3rd Annual BEGINNINGS Spring Gala and Auction
On April 23rd, BEGINNINGS held our 3rd Annual Gala and Auction at The Umstead Hotel in Cary. Our guests were escorted to the ballroom by young ambassadors whose families have been served by BEGINNINGS. For many attendees, this was the first time they had met someone with hearing loss, which led to many special moments. Fourteen-year-old pianist Amadeus Rybinski, one of BEGINNINGS' kids, performed Tetris-Korobeiniki. It was a wonderful opportunity to raise awareness about hearing loss, and the abilities of these amazing children. We are extremely grateful for the support of our honorary chairs, Brad and Carole Wilson, all those who attended the gala and our sponsors and auction donors.  
BEGINNINGS wins grant from Cary Women's Giving Network Gift Fund
We are thrilled to announce BEGINNINGS was awarded a grant in May from the Cary Women’s Giving Network Gift Fund, administered by the NC Community Foundation. These funds are designated for our Grants to Parents program, which provides parents of children who are deaf or hard of hearing the financial assistance they need to pay for technologies and therapies for their children for which no other source of funding is available.
"Celebrate Sound" walk 
On June 7, the Raleigh and Capital City Sertoma Clubs held their first "Celebrate Sound" Walk at Lake Benson Park in Garner. The groups chose to donate a portion of the funds raised to BEGINNINGS and the DKW Foundation. Our partnership with the Sertoma Clubs is an exciting new venture. These tremendous volunteers raise awareness about the prevention of noise-induced hearing loss and support families of children who are deaf or hard of hearing. We appreciate Sertoma's contribution to BEGINNINGS and look forward to our ongoing cooperation.

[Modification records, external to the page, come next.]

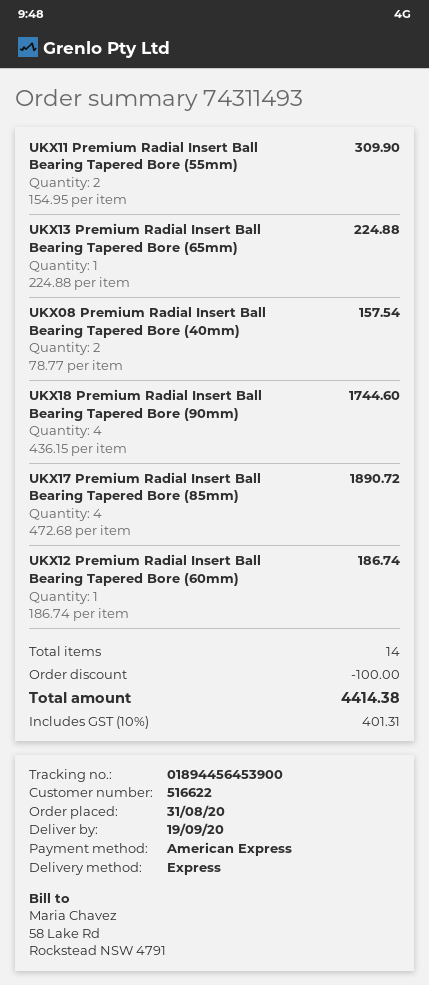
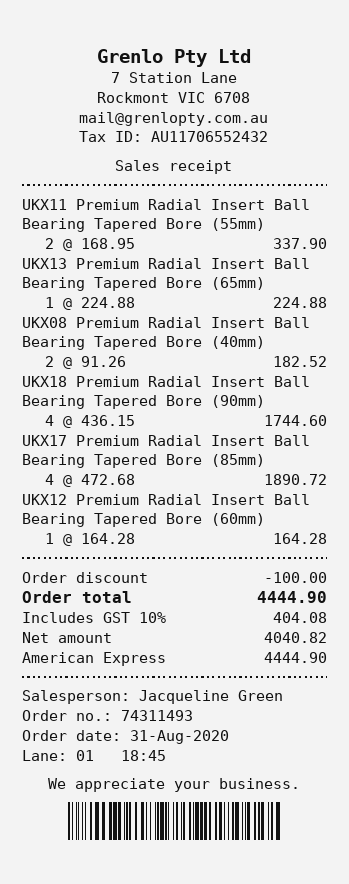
UKX11 Premium Radial Insert Ball Bearing Tapered Bore (55mm): 2 x 154.95 = 309.90 -> 2 x 168.95 = 337.90
UKX08 Premium Radial Insert Ball Bearing Tapered Bore (40mm): 2 x 78.77 = 157.54 -> 2 x 91.26 = 182.52
UKX12 Premium Radial Insert Ball Bearing Tapered Bore (60mm): 1 x 186.74 = 186.74 -> 1 x 164.28 = 164.28
tax: 10% = 401.31 -> 10% = 404.08
total: 4414.38 -> 4444.90

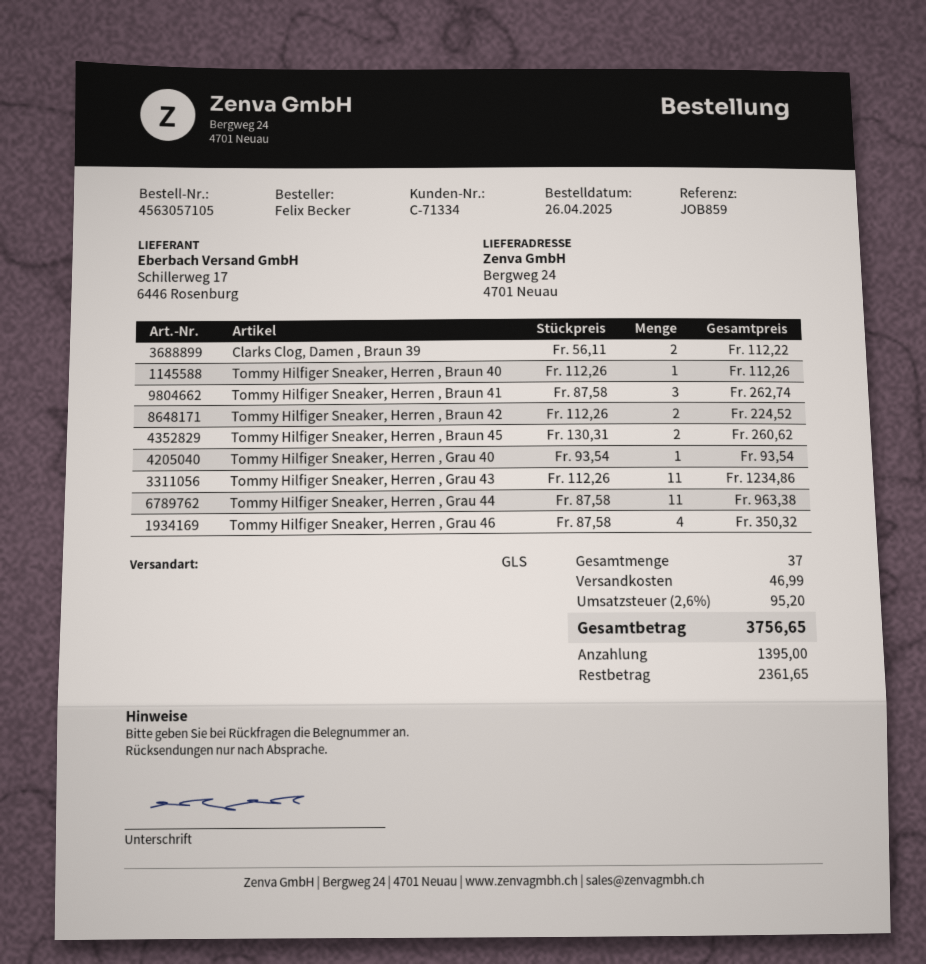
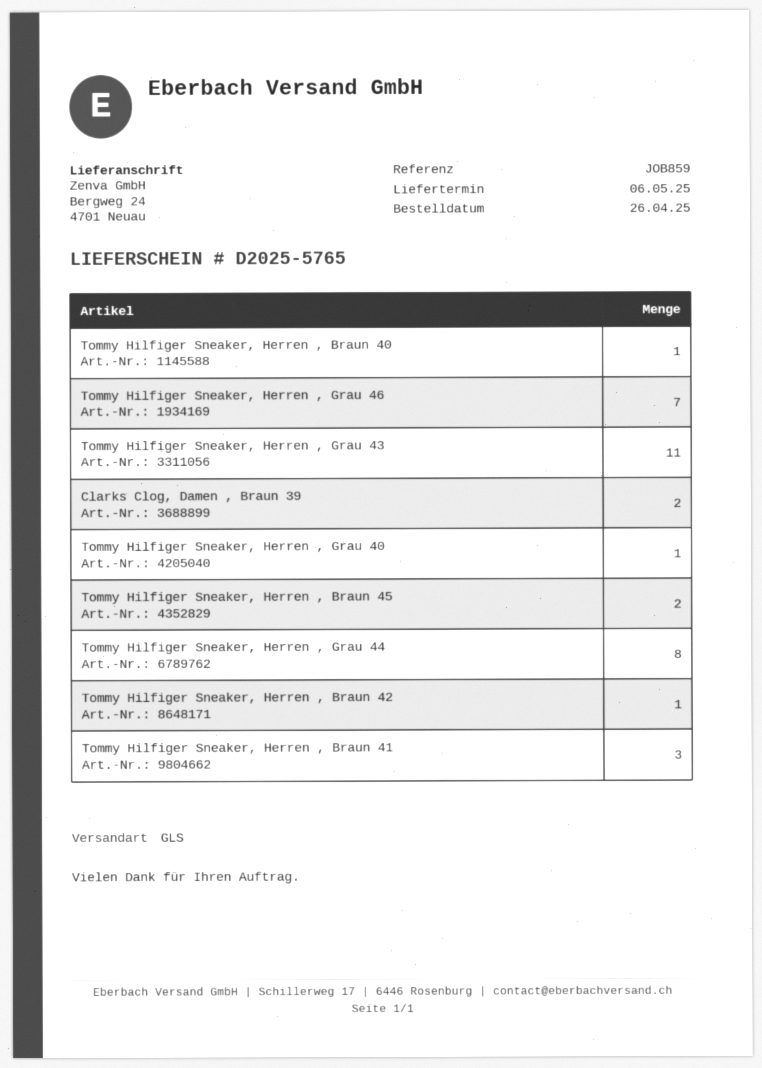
Tommy Hilfiger Sneaker, Herren , Braun 42: 2 -> 1
Tommy Hilfiger Sneaker, Herren , Grau 44: 11 -> 8
Tommy Hilfiger Sneaker, Herren , Grau 46: 4 -> 7

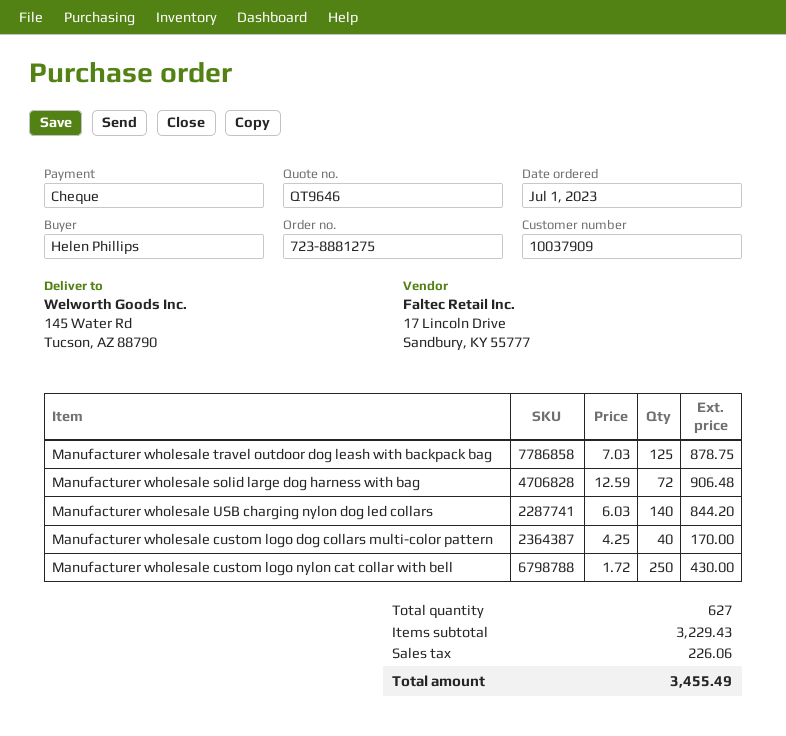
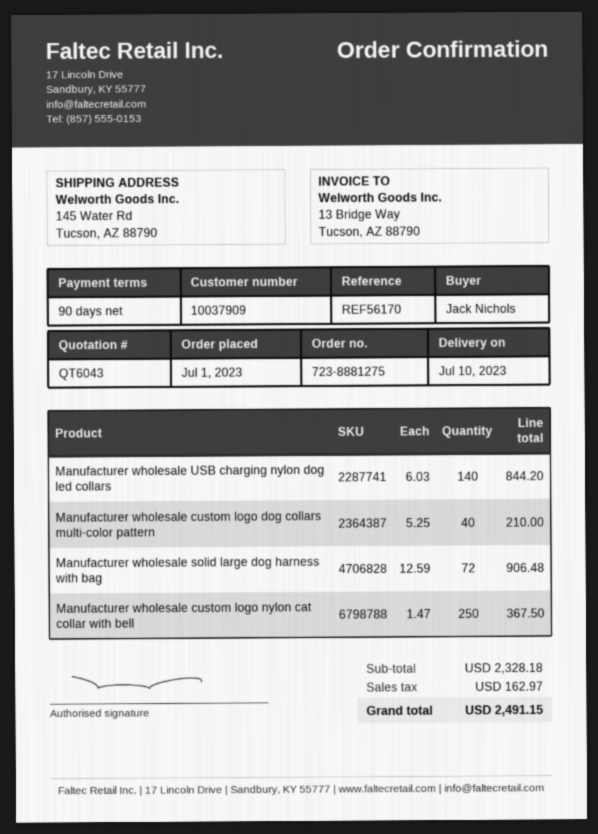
quote number: QT9646 -> QT6043
ordered by: Helen Phillips -> Jack Nichols
Manufacturer wholesale travel outdoor dog leash with backpack bag: 125 x 7.03 = 878.75 -> none
Manufacturer wholesale custom logo dog collars multi-color pattern: 40 x 4.25 = 170.00 -> 40 x 5.25 = 210.00
Manufacturer wholesale custom logo nylon cat collar with bell: 250 x 1.72 = 430.00 -> 250 x 1.47 = 367.50
subtotal: 3229.43 -> 2328.18
tax: 226.06 -> 162.97
total: 3455.49 -> 2491.15

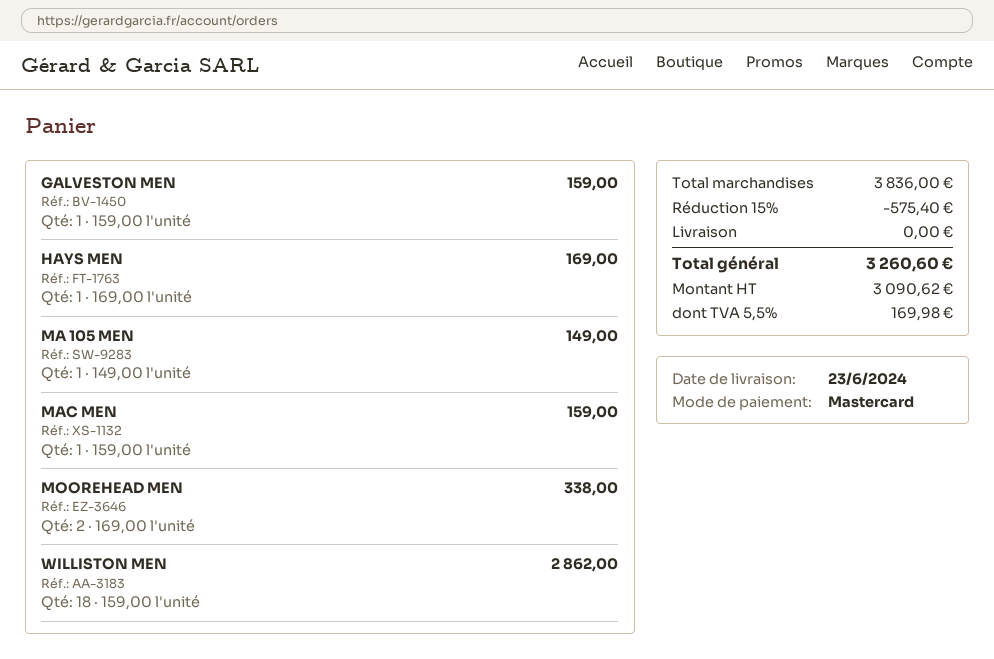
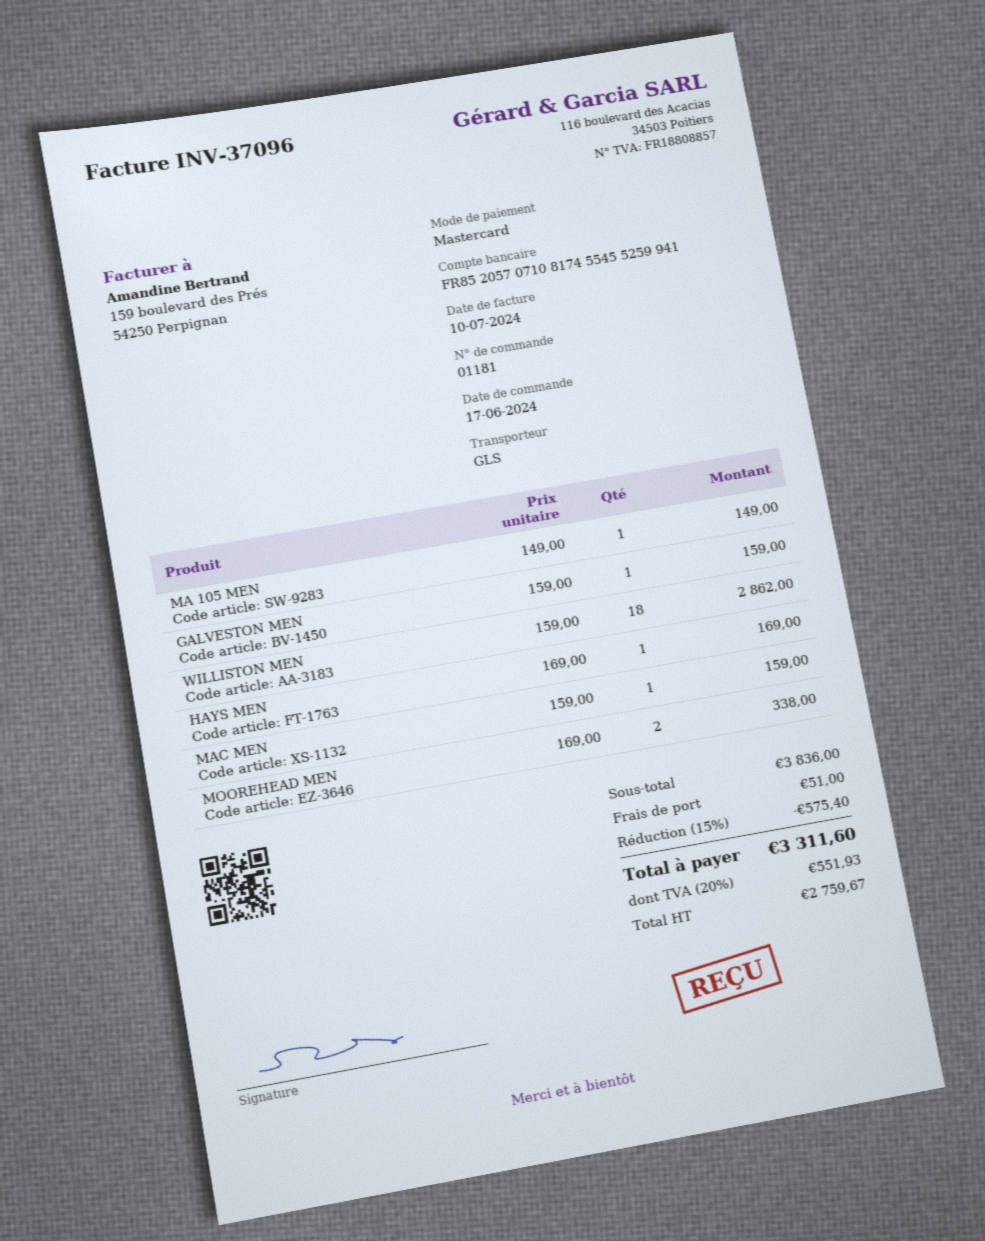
shipping: 0.00 -> 51.00
net: 3090.62 -> 2759.67
tax: 5.5% = 169.98 -> 20% = 551.93
total: 3260.60 -> 3311.60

New app transcribes mobile phone conversations
A new app, InnoCaption, which transcribes mobile phone conversations in real-time, was recently given approval by the FCC. Consumers who are deaf or hard of hearing will have access to the app for free through the Interstate Telecommunications Relay Services Fund, which supports communications services for people with hearing loss.   For more information visit their website.
Enjoy those fireworks, but protect your ears!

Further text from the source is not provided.